These two projects were done to improve my KDB skills and demonstrate what I have learned. These were run on my raspberry pi for easy of use
To use both these demos, you need to have KDB+ installed and set up on the machine you are using. Kdb+ is an in-memory column-oriented database based on the concept of ordered lists. In-memory means it primarily stores its data in RAM. This makes it extremely fast with a much simplified database engine but it requires a lot of RAM (Which no longer poses a problem as servers with massive amounts of RAM are now inexpensive). Column oriented database means that each column of data is stored sequentially in memory
Demo 1: Use IPC with KDB and python to collect data from multiple cryptocurrency exchanges periodically and store in a KDB table and persist at the end of the day.
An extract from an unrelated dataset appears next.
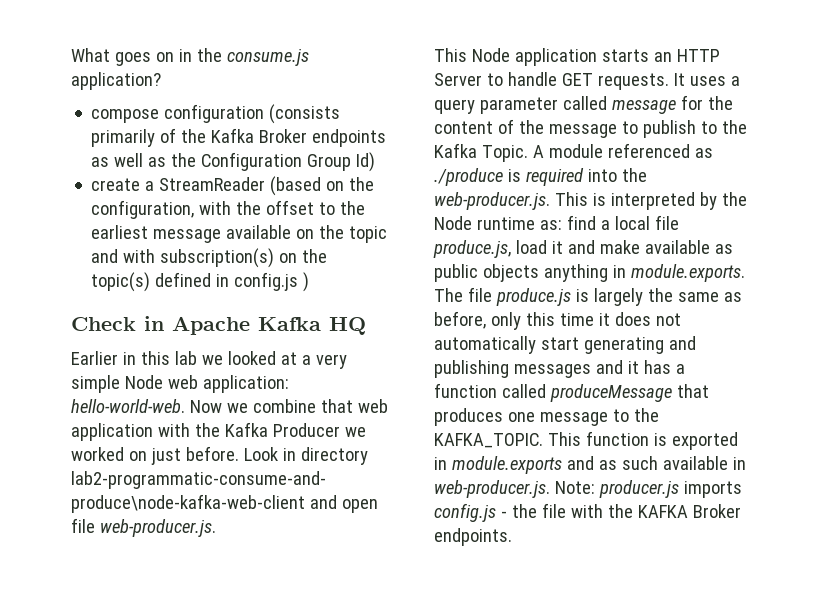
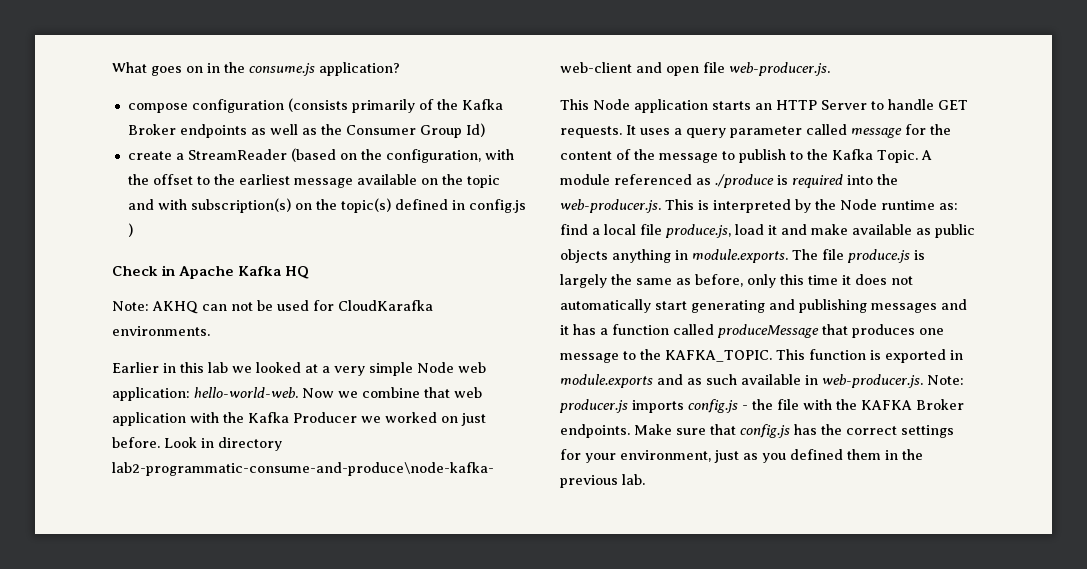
[201,152,303,171] Configuration -> [345,125,416,135] Consumer
(366, 326) none -> [112,300,433,314] [112,326,210,336] // Note: AKHQ can not be used for CloudKarafka environments.
(512, 537) none -> [634,424,954,438] [560,449,923,463] [560,474,645,488] Make sure that config.js has the correct settings for your environment, just as you defined them in the previous lab.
Instructions to run Demo 1:
- Start server in the background by calling initServer.sh. This is usually called through crontab every time the pi restarts.
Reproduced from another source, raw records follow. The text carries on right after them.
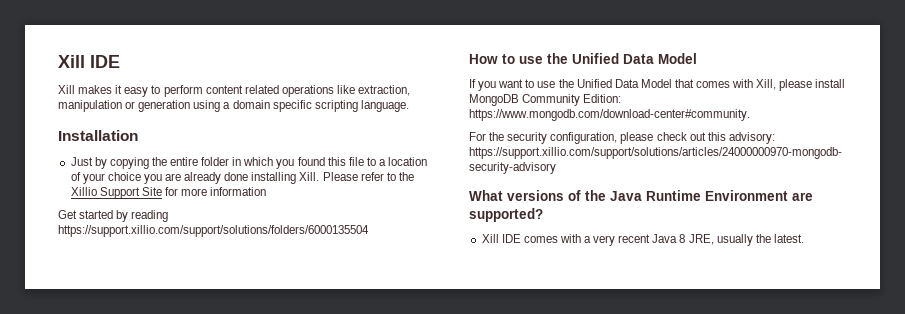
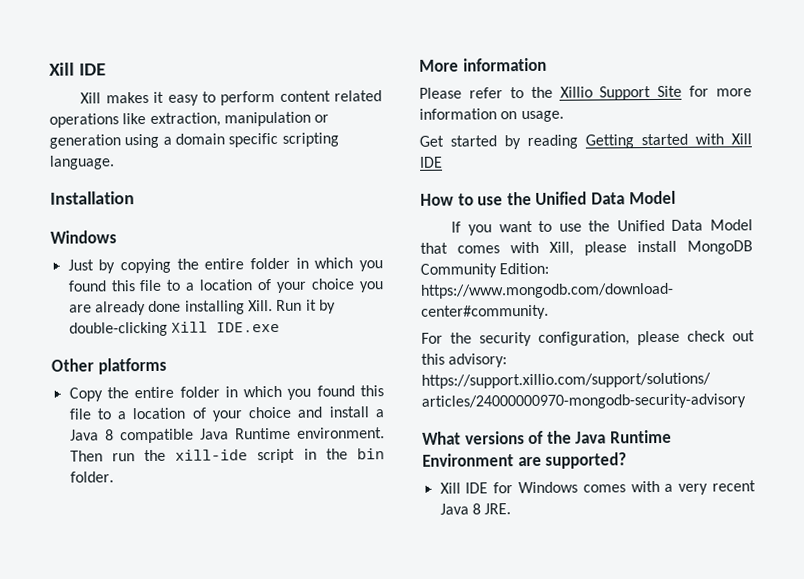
(138, 135) none -> [50,230,117,244] // Windows
(320, 176) none -> [276,299,336,314] [68,321,280,337] [51,357,167,375] [68,385,385,402] [68,406,385,422] [69,427,385,444] [69,448,385,464] [69,471,114,483] [419,57,547,72] Run it by double-clicking Xill IDE.exe // Other platforms // Copy the entire folder in which you found this file to a location of your choice and install a Java 8 compatible Java Runtime environment. Then run the xill-ide script in the bin folder. // More information //
(267, 191) none -> [500,110,564,123] on usage.
[58,225,369,237] https://support.xillio.com/support/solutions/folders/6000135504 -> [585,133,752,149] [419,156,443,168] Getting started with Xill IDE
(521, 238) none -> [493,481,578,494] for Windows
[688,234,804,246] JRE, usually the latest. -> [484,503,512,515] JRE.

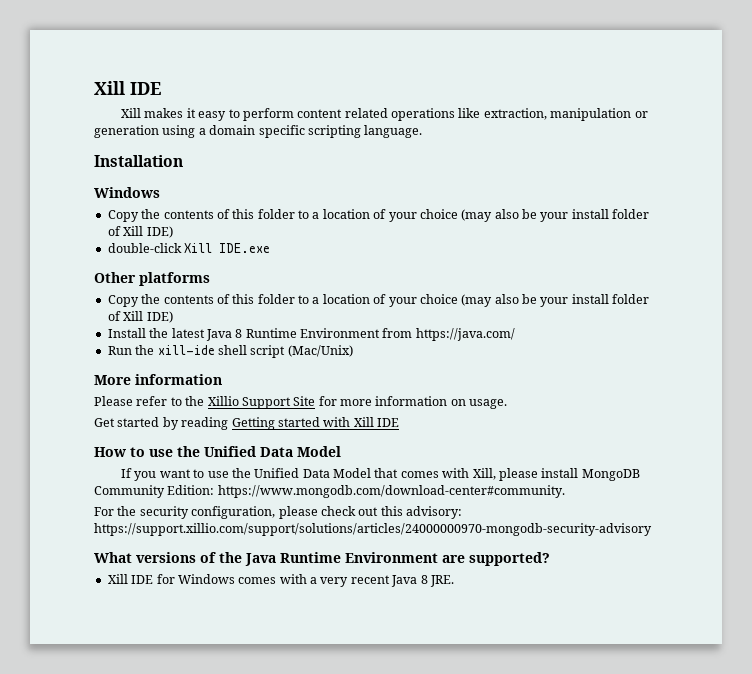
[67,257,384,274] [67,278,384,293] [68,299,336,316] [68,321,168,337] Just by copying the entire folder in which you found this file to a location of your choice you are already done installing Xill. Run it by double-clicking -> [107,209,650,222] [107,226,173,238] [107,243,182,253] Copy the contents of this folder to a location of your choice (may also be your install folder of Xill IDE) // double-click
[134,385,385,400] [68,406,385,422] [69,427,385,444] [69,448,385,464] [69,471,114,483] entire folder in which you found this file to a location of your choice and install a Java 8 compatible Java Runtime environment. Then run the xill-ide script in the bin folder. -> [163,294,650,307] [107,311,173,323] [107,328,515,341] [107,345,353,358] contents of this folder to a location of your choice (may also be your install folder of Xill IDE) // Install the latest Java 8 Runtime Environment from https://java.com/ // Run the xill-ide shell script (Mac/Unix)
- Then call setupServer.py to implement functions and logging in the server. Also done through crontab on reboot.
- Then call getPrices.py periodically to get prices from exchanges and pass it to server in the background. Called every minute via crontab.
- Then at the end of the day call saveAndResetKDBServer.py to save partitioned table and to reset the q server for new day
Demo 2: Use data collected from demo 1 to demonstrate how websockets can be used to do live charting with the use of HTML, javascript and chartjs
Instructions to run Demo 2:
- Run the q script tmp.q. This starts a server and sets up web socket functions and logging.
- Open chartJSBasic.htm in a web browser. Enter the IP address of the device that is running the q server mentioned above and click connect. This should connect the webpage to the server and start receiving data.
- Check the webSocketConnections table in the q server to see active connections.